Exercise directions
Restate the whole listing below word for word and keep the images out.

===== Dataset extract =====

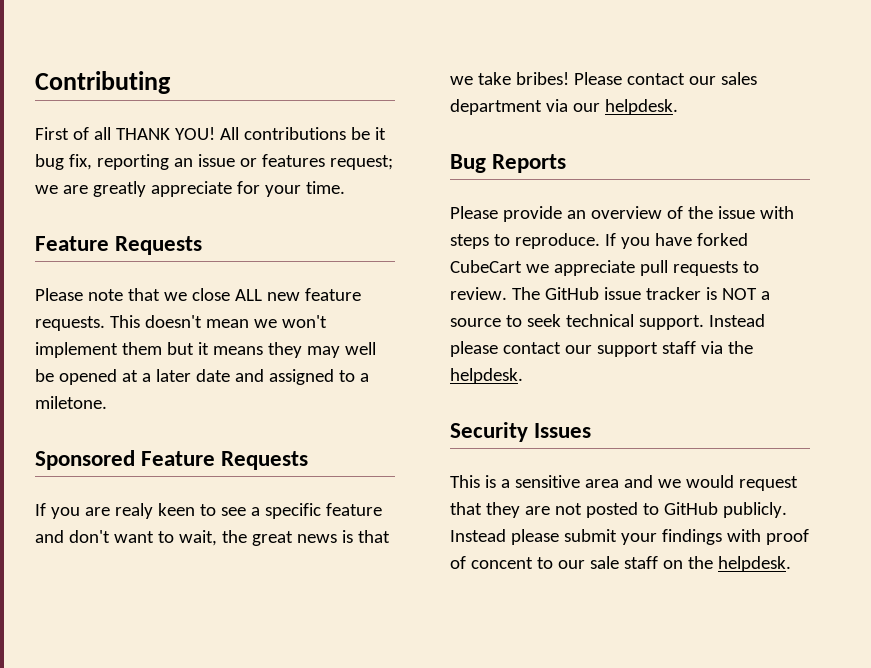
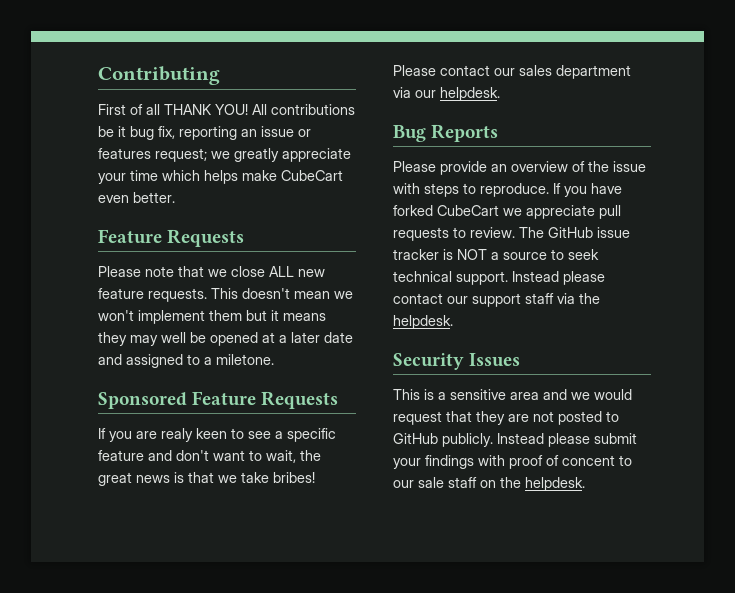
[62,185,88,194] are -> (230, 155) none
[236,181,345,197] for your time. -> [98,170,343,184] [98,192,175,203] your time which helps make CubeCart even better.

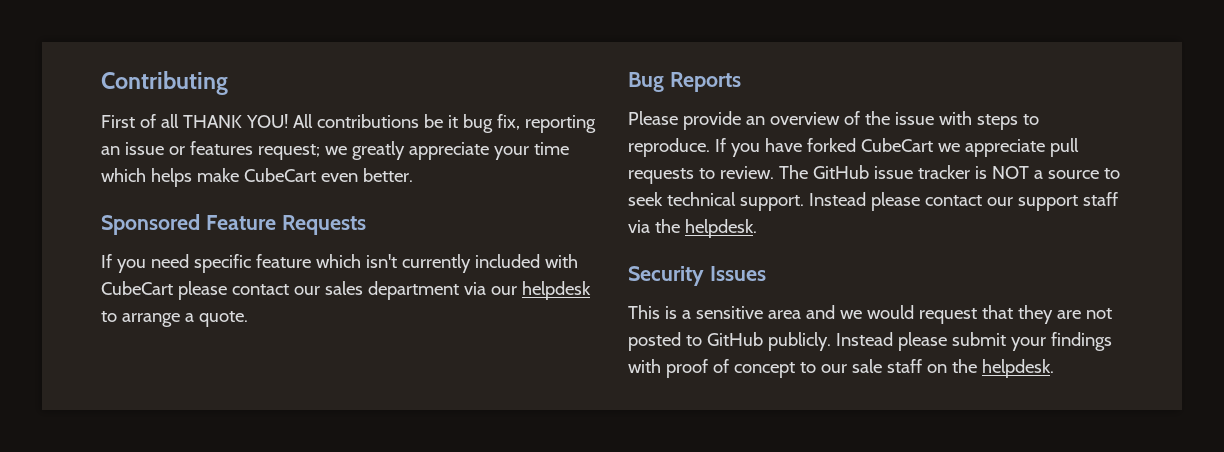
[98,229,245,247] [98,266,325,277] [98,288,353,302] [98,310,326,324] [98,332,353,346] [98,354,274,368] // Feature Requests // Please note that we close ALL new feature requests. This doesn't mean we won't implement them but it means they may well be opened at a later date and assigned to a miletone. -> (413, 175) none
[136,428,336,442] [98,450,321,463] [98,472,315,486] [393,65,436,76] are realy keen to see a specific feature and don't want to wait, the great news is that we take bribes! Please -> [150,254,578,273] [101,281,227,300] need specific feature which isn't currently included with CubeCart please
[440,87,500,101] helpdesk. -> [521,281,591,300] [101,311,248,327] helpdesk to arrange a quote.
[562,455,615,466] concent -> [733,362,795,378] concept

=====

Answer to the exercise
[62,185,88,194] are -> (230, 155) none
[236,181,345,197] for your time. -> [98,170,343,184] [98,192,175,203] your time which helps make CubeCart even better.

[98,229,245,247] [98,266,325,277] [98,288,353,302] [98,310,326,324] [98,332,353,346] [98,354,274,368] // Feature Requests // Please note that we close ALL new feature requests. This doesn't mean we won't implement them but it means they may well be opened at a later date and assigned to a miletone. -> (413, 175) none
[136,428,336,442] [98,450,321,463] [98,472,315,486] [393,65,436,76] are realy keen to see a specific feature and don't want to wait, the great news is that we take bribes! Please -> [150,254,578,273] [101,281,227,300] need specific feature which isn't currently included with CubeCart please
[440,87,500,101] helpdesk. -> [521,281,591,300] [101,311,248,327] helpdesk to arrange a quote.
[562,455,615,466] concent -> [733,362,795,378] concept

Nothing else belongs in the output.